これは2016年7月に起きた相模原市の障害者施設での殺傷事件を受けてのものだが、改正の柱は措置入院患者の退院後のフォローアップ体制の強化だ。措置入院は自分や他人を傷つける恐れがあると医師が判断した場合、都道府県知事(または政令指定都市市長)の権限と責任において強制的に行われる入院である。
この改正に関して、一部では措置入院の機能そのものの強化(予防拘禁化や入院期間の延長)につながるのではないかと危惧する声もあったが、それは回避できたようだ。ただ、退院後の支援計画作成を自治体に義務づけるなどの「退院後の支援強化」が、結果的には「監視強化」を意味するとして、当事者や家族の団体や識者、野党は反発している。
では、「監視強化」とはどういうことなのか。
精神科医の斎藤環氏は、この3月にラジオ番組に出演してこの問題をきかれた際、「明らかに精神医療を治安対策の道具に使おうとしている」と言い、次のような内容を話した。
「退院後の『支援』と称しているが、『監視』としか思えない内容であり、非常に問題。たとえば、措置入院の患者さんが退院後に引っ越しした場合には、自治体ごとに情報を共有するという、プライバシーに抵触するような項目も含まれている。まさに障害を理由として人権を制限するようなことが明記されている」(03月27日放送TBSラジオ「荻上チキ・Session-22」)
この「引っ越した後も自治体ごとに情報を共有」というのは、今回の障害者施設殺傷事件の被告人が、事件を起こす5カ月前に居住先の相模原市の病院に緊急措置入院となったあと、本人が「退院後は八王子市に住む」と言っていたため、同市では支援を継続せず、また八王子市に情報提供も行わず、結果的に通院が中断したことを受けてもうけられた項目だ。しかも、本人は八王子市ではなく元の相模原市に居住し続けていた。いずれにしても地域からの支援はまったく受けられなかったわけだ。今後はそういうことを防ぐために、措置入院中に地域と医療関係者で検討チームを作り、退院後の医療・生活の支援計画を立て、もし本人がそこの自治体から転出するときは“申し送り”を行って継続的に支援を受けられるようにする、というものだ。
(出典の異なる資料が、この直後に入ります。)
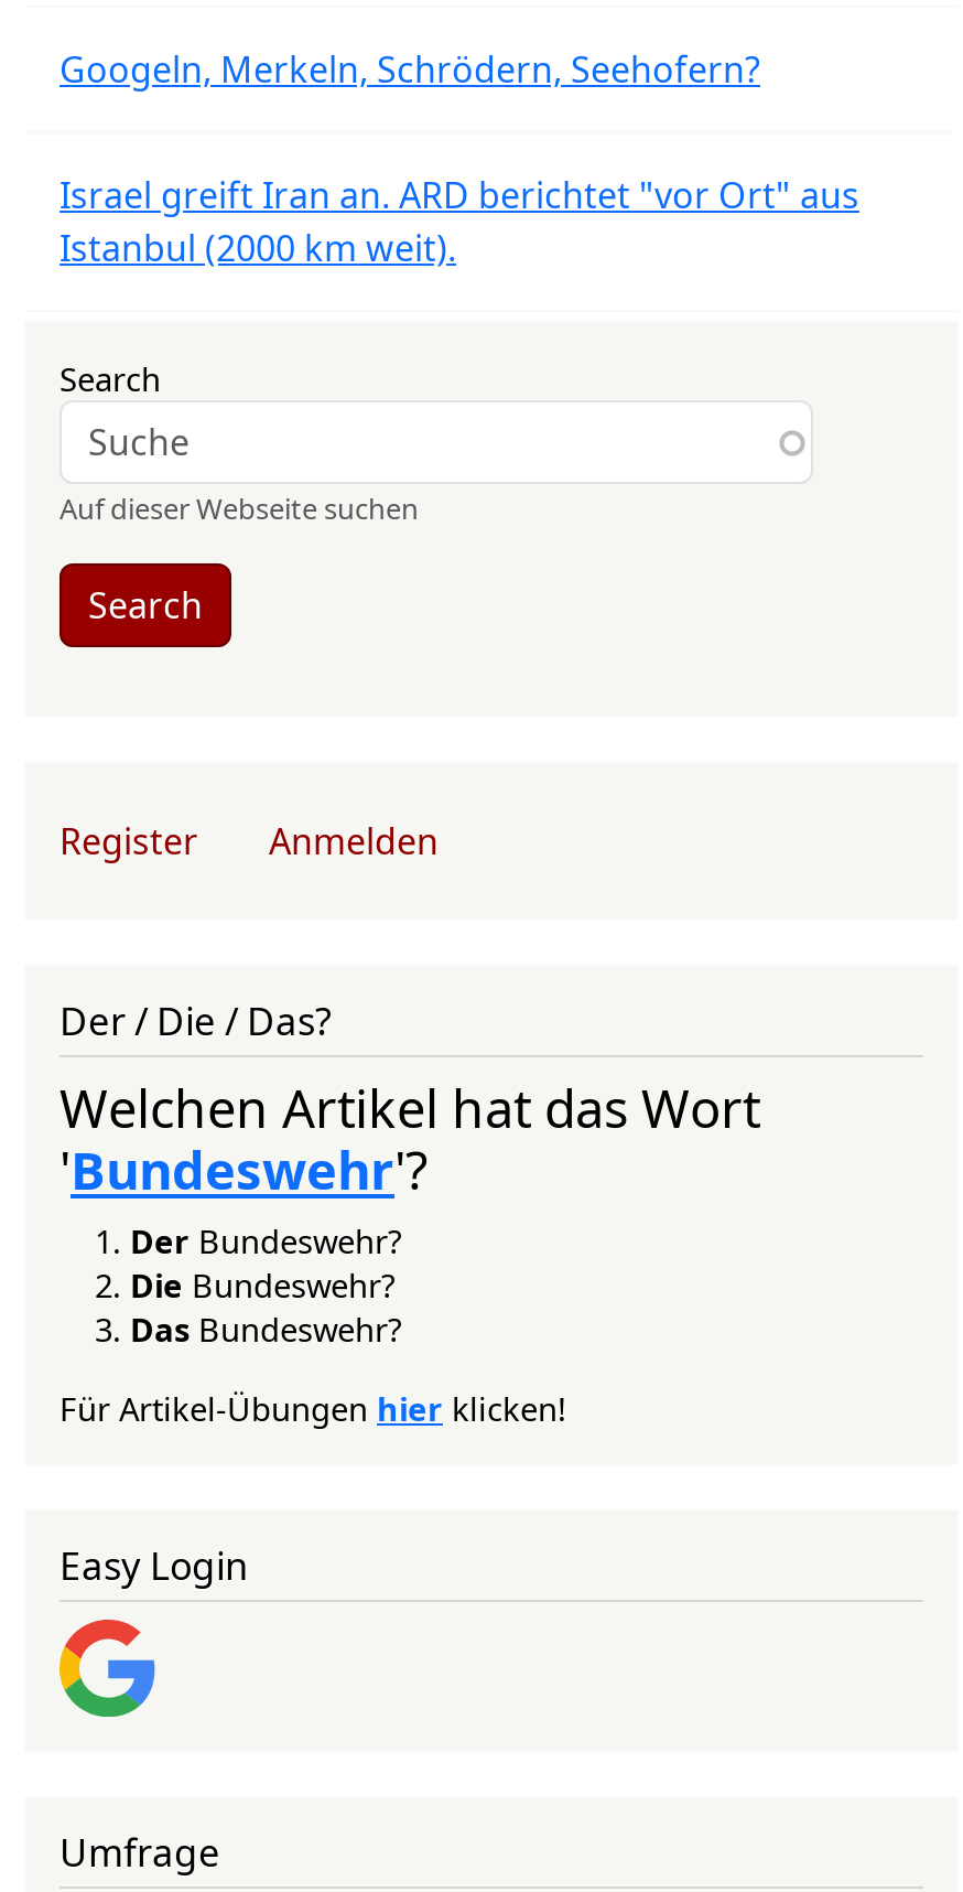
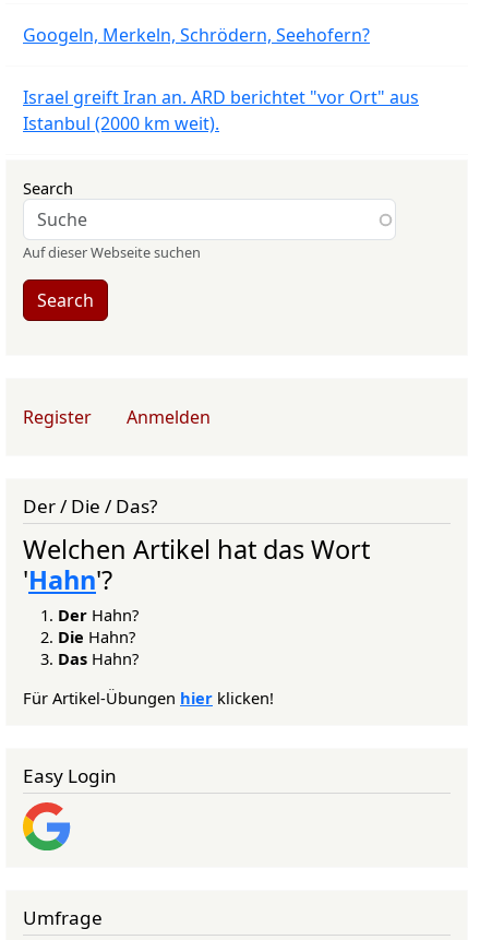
[59,1134,428,1350] 'Bundeswehr'? | Der Bundeswehr? | Die Bundeswehr? | Das Bundeswehr? -> [23,562,139,669] 'Hahn'? | Der Hahn? | Die Hahn? | Das Hahn?

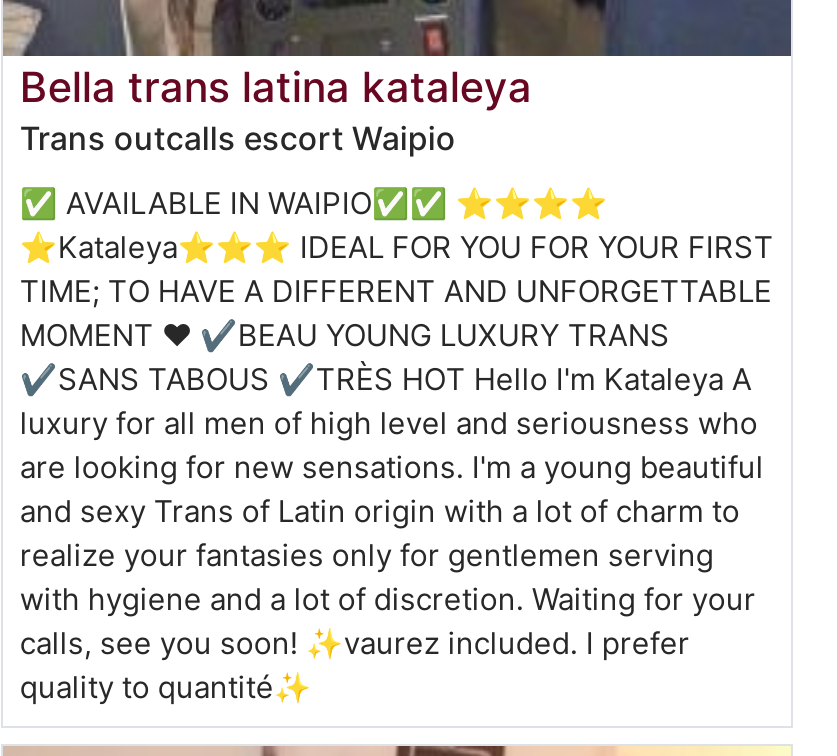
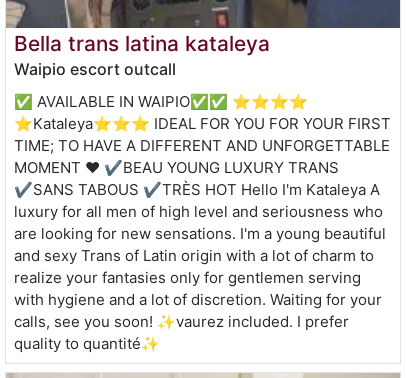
[20,118,456,158] Trans outcalls escort Waipio -> [14,59,176,79] Waipio escort outcall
一見、「手厚い支援を受けられるようにするのだから良いことではないか」と思う人もいるかもしれないが、斎藤氏が指摘するように、ここには重要なプライバシーへの抵触や人権の制限の問題がある。たとえば重症のうつ病で自殺をほのめかし、実行のそぶりをしたために、「自傷のおそれあり」として措置入院になったとしよう。そして治療の成果があって、無事に措置解除となって退院した。しばらくは地元で支援を受けながら治療を継続していたが、すっかり元気になったので心機一転、別の県に移って就職しようと考えた。「もちろんそこでも病院には通います」といまの主治医に話したところ、「あなたの情報はすべて今度住む町の役所に伝え支援計画が継続されます」と言われた。「もう“ふつうの”通院者として扱ってほしい。措置入院者であったことは引っ越し先には知られたくない」と言ったが、「法律によってそれはできません」との返事だった…。
実際に「退院後の支援計画」や「自治体ごとの情報の共有」がこのように進むかどうかはまだ明らかではないが、いずれにしても、一般の精神科通院患者よりはかなり踏み込んだ介入が行われ続けることになるのはたしかだ。
障害者施設殺傷事件の被告人はたしかに措置入院経験があったが、はたして退院後の自治体での「支援」がなかったから事件は起きたのか。「そうではない。これは精神医療の問題ではなく、弱者をターゲットにしたヘイトクライムだ」という声もある。精神疾患の人たちが無意味な監視、プライバシーへの介入を受けることになり、一方で社会的弱者の排除を叫ぶ差別煽動者たちの街宣やデモはなくならない。これはまさに本末転倒としか言いようがない。